• Raw data:
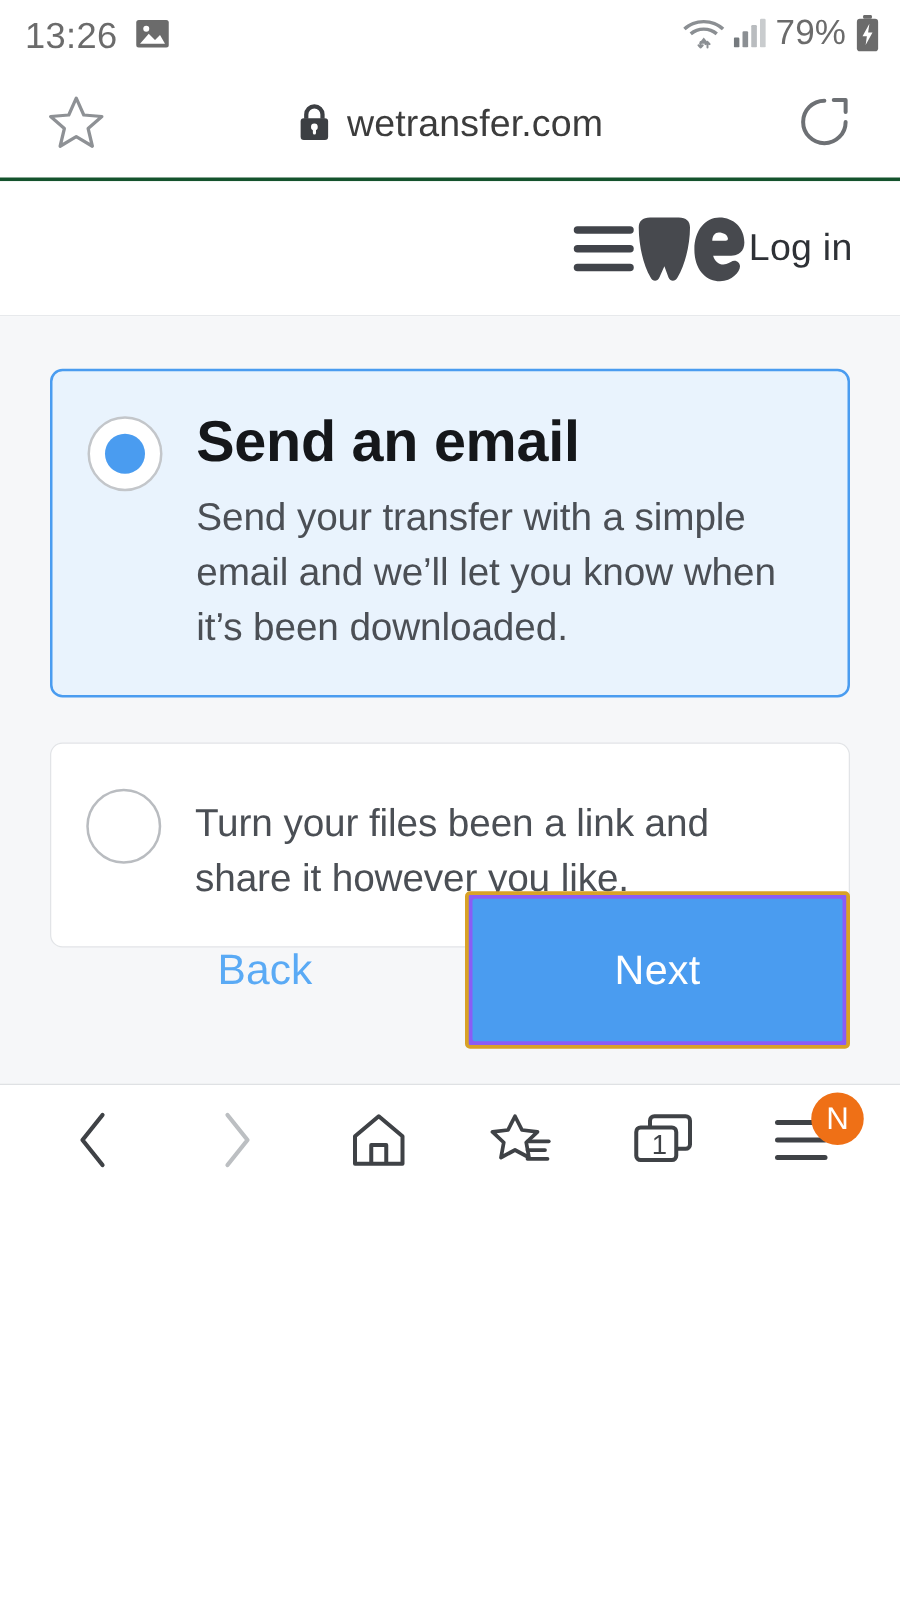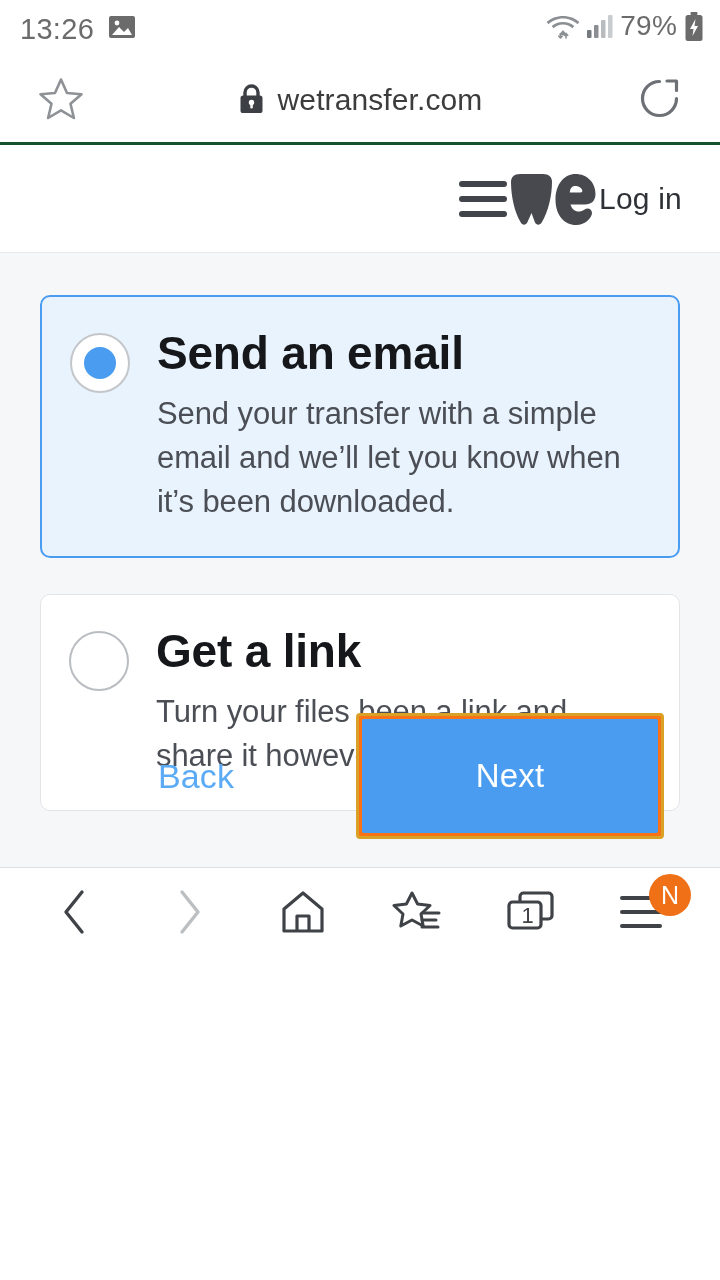--- a/index.html
+++ b/index.html
@@ -167,39 +167,39 @@
     margin-top: 12px;
     font-size: 31px;
     color: #4b4f55;
     line-height: 1.42;
     letter-spacing: -0.1px;
   }
 
   .actions {
     position: absolute;
     left: 40px;
-    right: 56px;
+    right: 40px;
     bottom: 28px;
     display: flex;
     align-items: center;
     justify-content: flex-end;
     gap: 0;
   }
   .back-link {
     font-size: 34px;
     color: #5aaaf5;
     padding: 20px 32px;
     letter-spacing: 0.1px;
   }
   .next-wrap {
     margin-left: 90px;
     padding: 3px;
     border: 3px solid #d9a227;
     border-radius: 4px;
-    background: #f97316;
+    background: #8b5cf6;
   }
   .next-btn {
     width: 296px;
     height: 114px;
     background: #4a9cf0;
     color: #ffffff;
     font-size: 33px;
     border: none;
     border-radius: 2px;
     display: flex;
@@ -352,21 +352,20 @@
         <div class="option-title">Send an email</div>
         <div class="option-desc">Send your transfer with a simple email and we’ll let you know when it’s been downloaded.</div>
       </div>
     </div>
 
     <div class="option-card">
       <div class="radio">
         
       </div>
       <div class="option-text">
-        <div class="option-title">Get a link</div>
         <div class="option-desc">Turn your files been a link and share it however you like.</div>
       </div>
     </div>
 
     <div class="actions">
       <div class="back-link">Back</div>
       <div class="next-wrap">
         <button class="next-btn">Next</button>
       </div>
     </div>

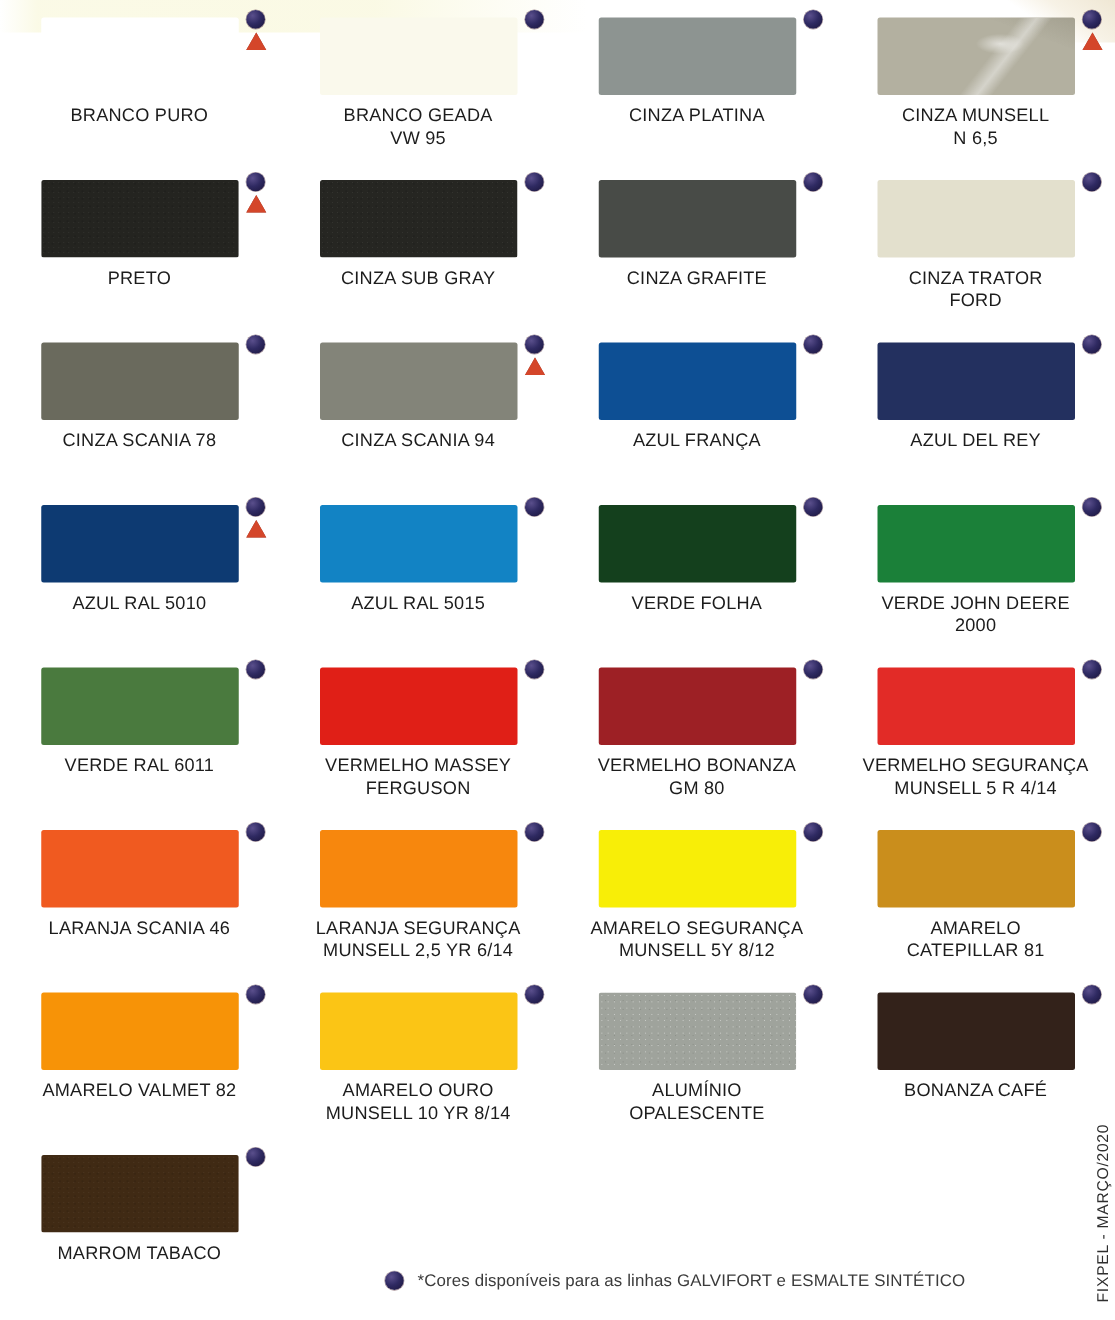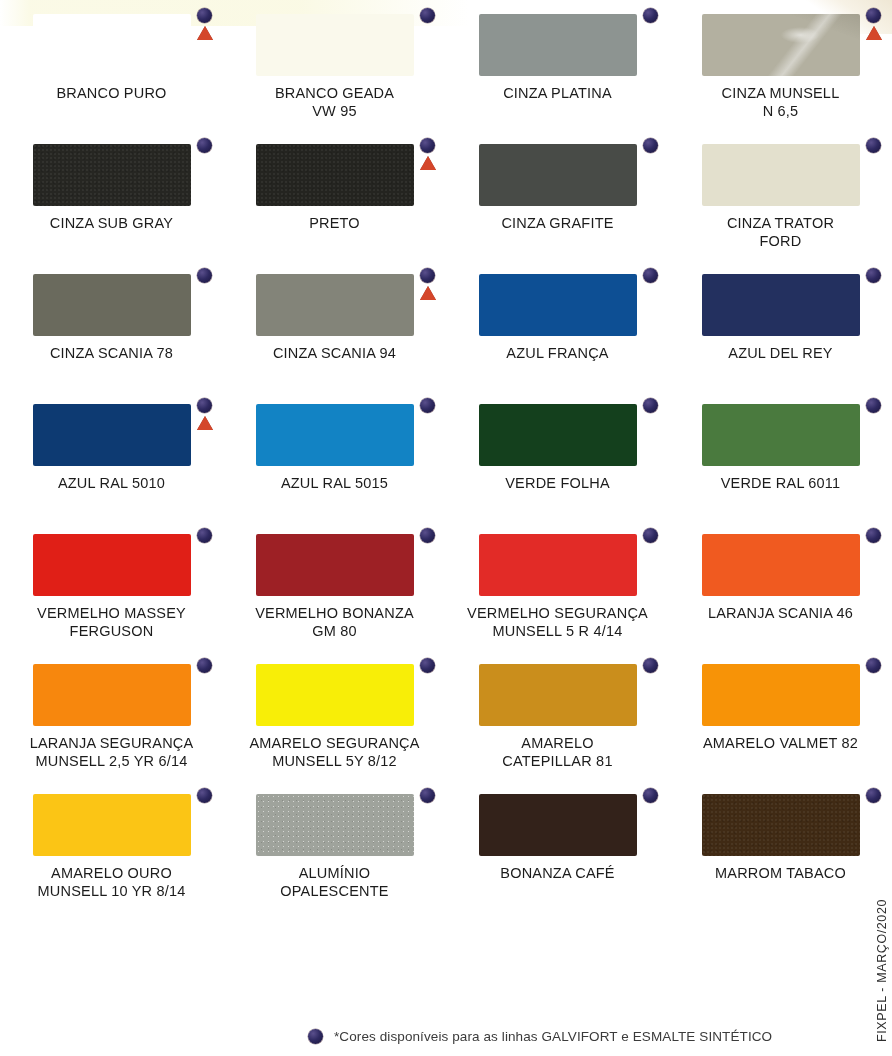--- a/index.html
+++ b/index.html
@@ -96,21 +96,21 @@
     line-height:1.22;
     text-align:center;
     color:#1c1c1c;
     max-width:215px;
   }
   .label .ln{display:block;}
 
   
   .legend{
     position:absolute;z-index:1;
-    left:308px;bottom:12px;
+    left:308px;bottom:24px;
     display:flex;flex-direction:column;gap:11px;
   }
   .legend-row{display:flex;align-items:center;gap:11px;}
   .legend-row .dot{width:15px;height:15px;flex:0 0 auto;}
   .legend-row .tri{flex:0 0 auto;}
   .legend-text{
     font-size:13.5px;color:#3b3b3b;letter-spacing:.1px;white-space:nowrap;
   }
 
   .imprint{
@@ -173,39 +173,39 @@
           <span class="tri"></span>
         </div>
       </div>
       <div class="label">
         <span class="ln">CINZA MUNSELL</span>
         <span class="ln">N 6,5</span>
       </div>
     </div>
     <div class="cell">
       <div class="swatch-wrap">
+        <div class="swatch noise" style="background-color: rgb(36, 36, 32);"></div>
+        <div class="markers">
+          <span class="dot"></span>
+          <span class="tri"></span>
+        </div>
+      </div>
+      <div class="label">
+        <span class="ln">PRETO</span>
+      </div>
+    </div>
+    <div class="cell">
+      <div class="swatch-wrap">
         <div class="swatch noise" style="background-color: rgb(38, 38, 34);"></div>
         <div class="markers">
           <span class="dot"></span>
         </div>
       </div>
       <div class="label">
         <span class="ln">CINZA SUB GRAY</span>
-      </div>
-    </div>
-    <div class="cell">
-      <div class="swatch-wrap">
-        <div class="swatch noise" style="background-color: rgb(36, 36, 32);"></div>
-        <div class="markers">
-          <span class="dot"></span>
-          <span class="tri"></span>
-        </div>
-      </div>
-      <div class="label">
-        <span class="ln">PRETO</span>
       </div>
     </div>
     <div class="cell">
       <div class="swatch-wrap">
         <div class="swatch" style="background-color: rgb(72, 75, 71);"></div>
         <div class="markers">
           <span class="dot"></span>
         </div>
       </div>
       <div class="label">
@@ -294,20 +294,32 @@
     </div>
     <div class="cell">
       <div class="swatch-wrap">
         <div class="swatch" style="background-color: rgb(20, 64, 29);"></div>
         <div class="markers">
           <span class="dot"></span>
         </div>
       </div>
       <div class="label">
         <span class="ln">VERDE FOLHA</span>
+      </div>
+    </div>
+    <div class="cell">
+      <div class="swatch-wrap">
+        <div class="swatch" style="background-color: rgb(27, 128, 57);"></div>
+        <div class="markers">
+          <span class="dot"></span>
+        </div>
+      </div>
+      <div class="label">
+        <span class="ln">VERDE JOHN DEERE</span>
+        <span class="ln">2000</span>
       </div>
     </div>
     <div class="cell">
       <div class="swatch-wrap">
         <div class="swatch" style="background-color: rgb(74, 122, 62);"></div>
         <div class="markers">
           <span class="dot"></span>
         </div>
       </div>
       <div class="label">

• What to work on: Give every line of the listing above again, exactly, with no images.

• Solution:
--- a/index.html
+++ b/index.html
@@ -167,39 +167,39 @@
     margin-top: 12px;
     font-size: 31px;
     color: #4b4f55;
     line-height: 1.42;
     letter-spacing: -0.1px;
   }
 
   .actions {
     position: absolute;
     left: 40px;
-    right: 56px;
+    right: 40px;
     bottom: 28px;
     display: flex;
     align-items: center;
     justify-content: flex-end;
     gap: 0;
   }
   .back-link {
     font-size: 34px;
     color: #5aaaf5;
     padding: 20px 32px;
     letter-spacing: 0.1px;
   }
   .next-wrap {
     margin-left: 90px;
     padding: 3px;
     border: 3px solid #d9a227;
     border-radius: 4px;
-    background: #f97316;
+    background: #8b5cf6;
   }
   .next-btn {
     width: 296px;
     height: 114px;
     background: #4a9cf0;
     color: #ffffff;
     font-size: 33px;
     border: none;
     border-radius: 2px;
     display: flex;
@@ -352,21 +352,20 @@
         <div class="option-title">Send an email</div>
         <div class="option-desc">Send your transfer with a simple email and we’ll let you know when it’s been downloaded.</div>
       </div>
     </div>
 
     <div class="option-card">
       <div class="radio">
         
       </div>
       <div class="option-text">
-        <div class="option-title">Get a link</div>
         <div class="option-desc">Turn your files been a link and share it however you like.</div>
       </div>
     </div>
 
     <div class="actions">
       <div class="back-link">Back</div>
       <div class="next-wrap">
         <button class="next-btn">Next</button>
       </div>
     </div>

--- a/index.html
+++ b/index.html
@@ -96,21 +96,21 @@
     line-height:1.22;
     text-align:center;
     color:#1c1c1c;
     max-width:215px;
   }
   .label .ln{display:block;}
 
   
   .legend{
     position:absolute;z-index:1;
-    left:308px;bottom:12px;
+    left:308px;bottom:24px;
     display:flex;flex-direction:column;gap:11px;
   }
   .legend-row{display:flex;align-items:center;gap:11px;}
   .legend-row .dot{width:15px;height:15px;flex:0 0 auto;}
   .legend-row .tri{flex:0 0 auto;}
   .legend-text{
     font-size:13.5px;color:#3b3b3b;letter-spacing:.1px;white-space:nowrap;
   }
 
   .imprint{
@@ -173,39 +173,39 @@
           <span class="tri"></span>
         </div>
       </div>
       <div class="label">
         <span class="ln">CINZA MUNSELL</span>
         <span class="ln">N 6,5</span>
       </div>
     </div>
     <div class="cell">
       <div class="swatch-wrap">
+        <div class="swatch noise" style="background-color: rgb(36, 36, 32);"></div>
+        <div class="markers">
+          <span class="dot"></span>
+          <span class="tri"></span>
+        </div>
+      </div>
+      <div class="label">
+        <span class="ln">PRETO</span>
+      </div>
+    </div>
+    <div class="cell">
+      <div class="swatch-wrap">
         <div class="swatch noise" style="background-color: rgb(38, 38, 34);"></div>
         <div class="markers">
           <span class="dot"></span>
         </div>
       </div>
       <div class="label">
         <span class="ln">CINZA SUB GRAY</span>
-      </div>
-    </div>
-    <div class="cell">
-      <div class="swatch-wrap">
-        <div class="swatch noise" style="background-color: rgb(36, 36, 32);"></div>
-        <div class="markers">
-          <span class="dot"></span>
-          <span class="tri"></span>
-        </div>
-      </div>
-      <div class="label">
-        <span class="ln">PRETO</span>
       </div>
     </div>
     <div class="cell">
       <div class="swatch-wrap">
         <div class="swatch" style="background-color: rgb(72, 75, 71);"></div>
         <div class="markers">
           <span class="dot"></span>
         </div>
       </div>
       <div class="label">
@@ -294,20 +294,32 @@
     </div>
     <div class="cell">
       <div class="swatch-wrap">
         <div class="swatch" style="background-color: rgb(20, 64, 29);"></div>
         <div class="markers">
           <span class="dot"></span>
         </div>
       </div>
       <div class="label">
         <span class="ln">VERDE FOLHA</span>
+      </div>
+    </div>
+    <div class="cell">
+      <div class="swatch-wrap">
+        <div class="swatch" style="background-color: rgb(27, 128, 57);"></div>
+        <div class="markers">
+          <span class="dot"></span>
+        </div>
+      </div>
+      <div class="label">
+        <span class="ln">VERDE JOHN DEERE</span>
+        <span class="ln">2000</span>
       </div>
     </div>
     <div class="cell">
       <div class="swatch-wrap">
         <div class="swatch" style="background-color: rgb(74, 122, 62);"></div>
         <div class="markers">
           <span class="dot"></span>
         </div>
       </div>
       <div class="label">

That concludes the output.